**Items from a dataset:**
--- START ---
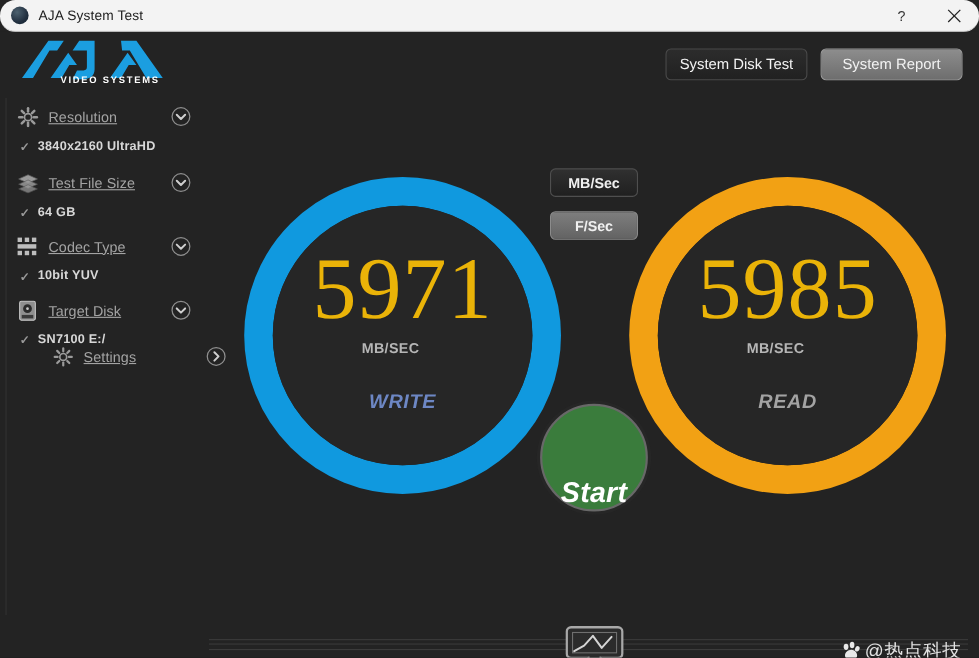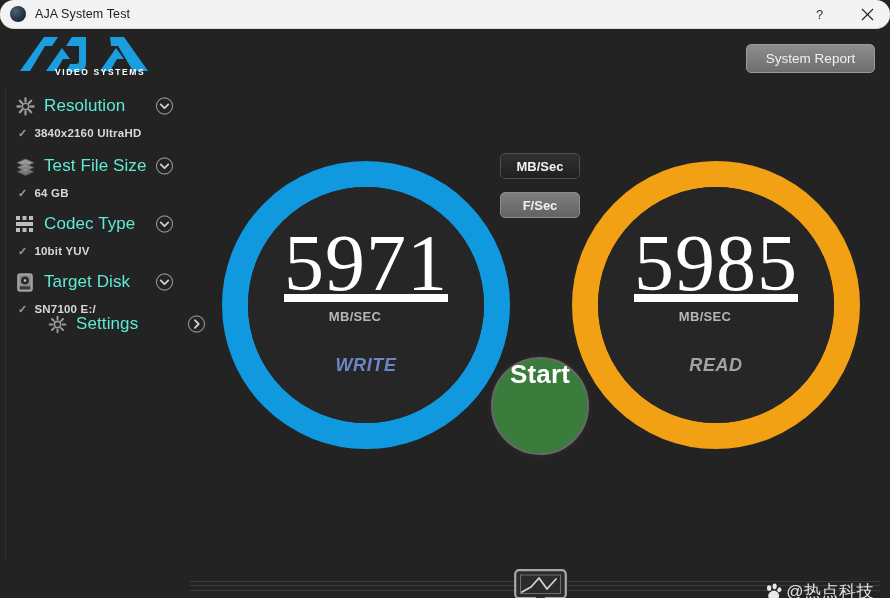--- a/index.html
+++ b/index.html
@@ -457,6 +457,9 @@
       </div>
     </div>
 
+    <div class="top-btn" id="system-disk-test-button">
+      <span>System Disk Test</span>
+    </div>
     <div class="top-btn" id="system-report-button">
       <span>System Report</span>
     </div>

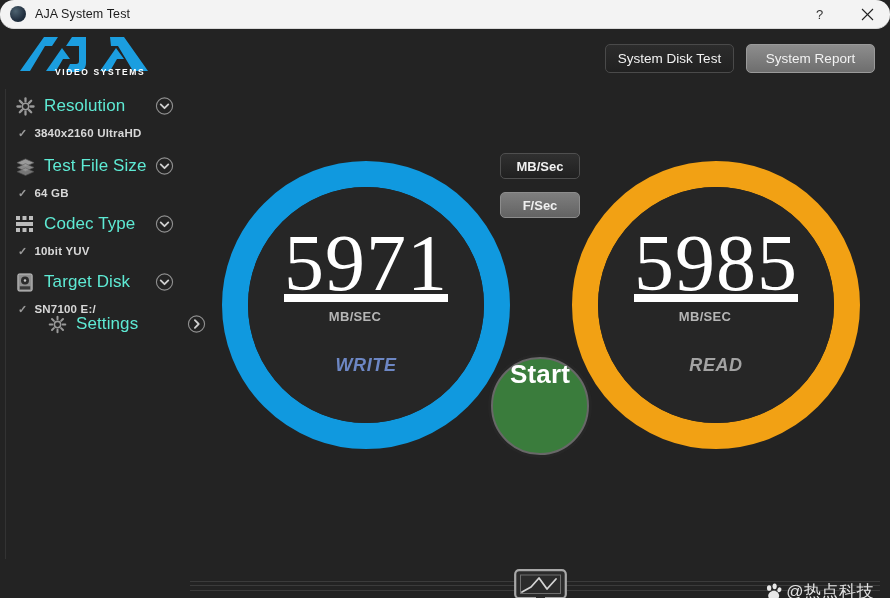--- a/index.html
+++ b/index.html
@@ -108,10 +108,11 @@
     display: flex; align-items: center; justify-content: center;
   }
   .nav-label {
-    font-size: 17px;
-    color: #5eead4;
+    font-size: 13px;
+    color: #a3a3a3;
     letter-spacing: .1px;
     white-space: nowrap;
+    text-decoration: underline;
   }
   .nav-chev {
     position: absolute;

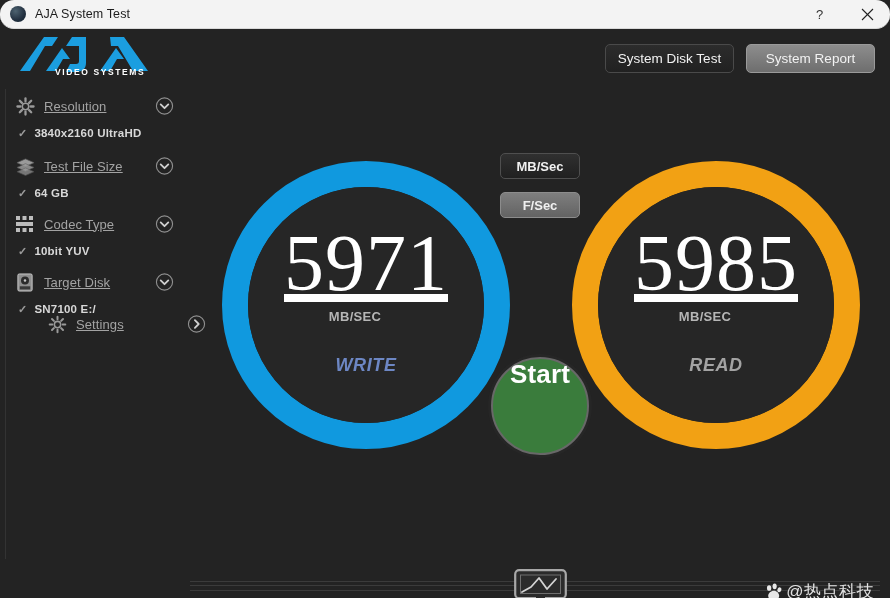--- a/index.html
+++ b/index.html
@@ -206,9 +206,8 @@
     font-family: "Liberation Serif", serif;
     font-size: 80px;
     line-height: 80px;
-    color: #ffffff;
+    color: #eab308;
     letter-spacing: 1px;
-    text-decoration: underline;
   }
   .gauge-unit {
     position: absolute;

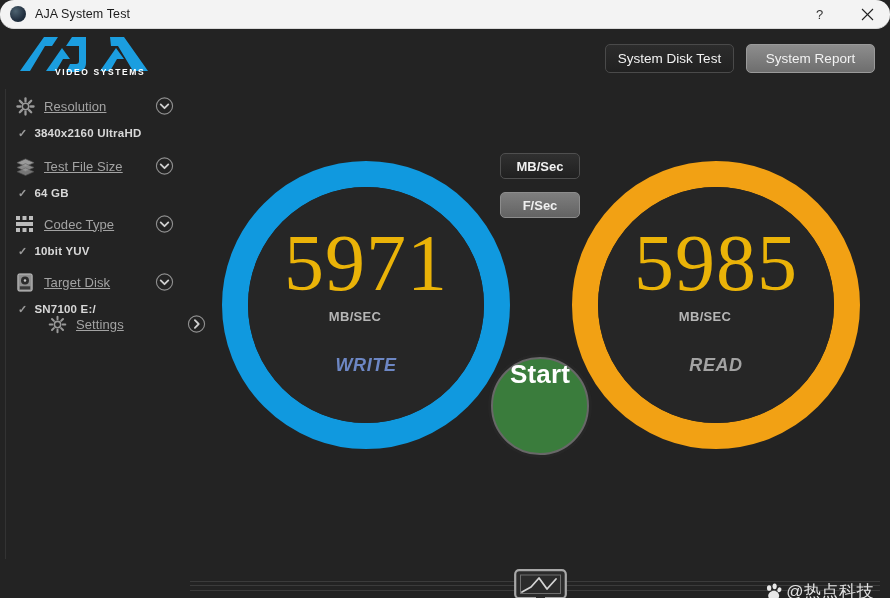--- a/index.html
+++ b/index.html
@@ -236,15 +236,16 @@
   
   #start-button {
     position: absolute;
-    left: 491px; top: 328px;
+    left: 491px; top: 338px;
     width: 98px; height: 98px;
     border-radius: 50%;
     background: #3a7c3c;
     border: 2px solid #686868;
-    display: flex; align-items: flex-start; justify-content: center;
+    display: flex; align-items: flex-end; justify-content: center;
     box-shadow: 0 0 0 3px #262626;
     cursor: default;
     box-sizing: border-box;
+    font-style: italic;
   }
   #start-label {
     font-size: 26px;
--- END ---
**Task brief:**
Word for word, reproduce all the data, but not the pictures.

**Written solution:**
--- a/index.html
+++ b/index.html
@@ -457,6 +457,9 @@
       </div>
     </div>
 
+    <div class="top-btn" id="system-disk-test-button">
+      <span>System Disk Test</span>
+    </div>
     <div class="top-btn" id="system-report-button">
       <span>System Report</span>
     </div>

--- a/index.html
+++ b/index.html
@@ -108,10 +108,11 @@
     display: flex; align-items: center; justify-content: center;
   }
   .nav-label {
-    font-size: 17px;
-    color: #5eead4;
+    font-size: 13px;
+    color: #a3a3a3;
     letter-spacing: .1px;
     white-space: nowrap;
+    text-decoration: underline;
   }
   .nav-chev {
     position: absolute;

--- a/index.html
+++ b/index.html
@@ -206,9 +206,8 @@
     font-family: "Liberation Serif", serif;
     font-size: 80px;
     line-height: 80px;
-    color: #ffffff;
+    color: #eab308;
     letter-spacing: 1px;
-    text-decoration: underline;
   }
   .gauge-unit {
     position: absolute;

--- a/index.html
+++ b/index.html
@@ -236,15 +236,16 @@
   
   #start-button {
     position: absolute;
-    left: 491px; top: 328px;
+    left: 491px; top: 338px;
     width: 98px; height: 98px;
     border-radius: 50%;
     background: #3a7c3c;
     border: 2px solid #686868;
-    display: flex; align-items: flex-start; justify-content: center;
+    display: flex; align-items: flex-end; justify-content: center;
     box-shadow: 0 0 0 3px #262626;
     cursor: default;
     box-sizing: border-box;
+    font-style: italic;
   }
   #start-label {
     font-size: 26px;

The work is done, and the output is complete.